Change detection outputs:
--- START ---
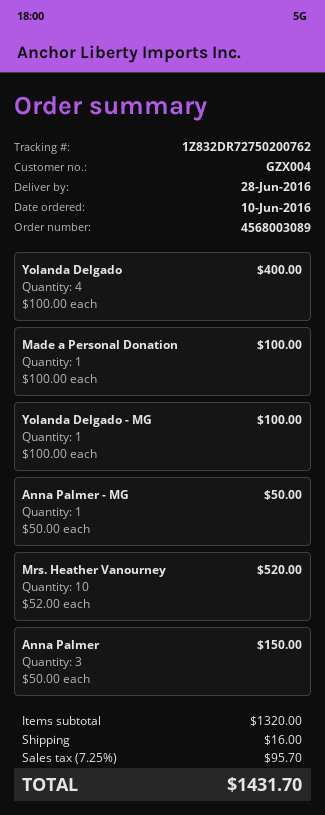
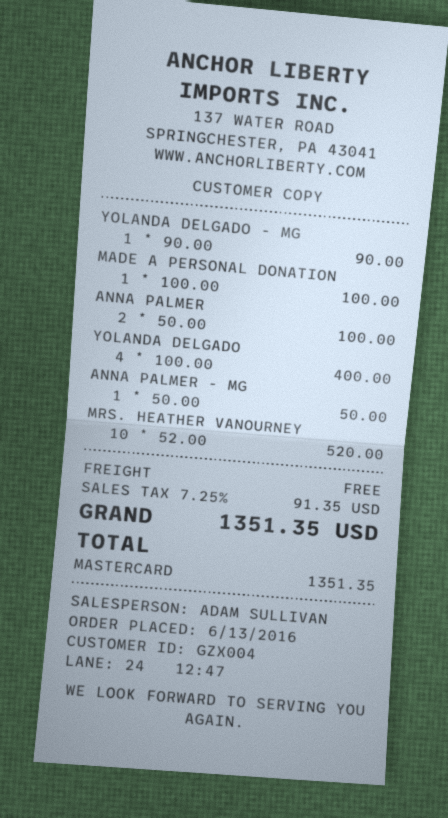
order date: 2016-06-10 -> 2016-06-13
Yolanda Delgado - MG: 1 x 100.00 = 100.00 -> 1 x 90.00 = 90.00
Anna Palmer: 3 x 50.00 = 150.00 -> 2 x 50.00 = 100.00
shipping: 16.00 -> 0.00
tax: 7.25% = 95.70 -> 7.25% = 91.35
total: 1431.70 -> 1351.35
--- END ---
How to complete this task:
Pictures aside, repeat each entry in full and without change.

Written solution:
order date: 2016-06-10 -> 2016-06-13
Yolanda Delgado - MG: 1 x 100.00 = 100.00 -> 1 x 90.00 = 90.00
Anna Palmer: 3 x 50.00 = 150.00 -> 2 x 50.00 = 100.00
shipping: 16.00 -> 0.00
tax: 7.25% = 95.70 -> 7.25% = 91.35
total: 1431.70 -> 1351.35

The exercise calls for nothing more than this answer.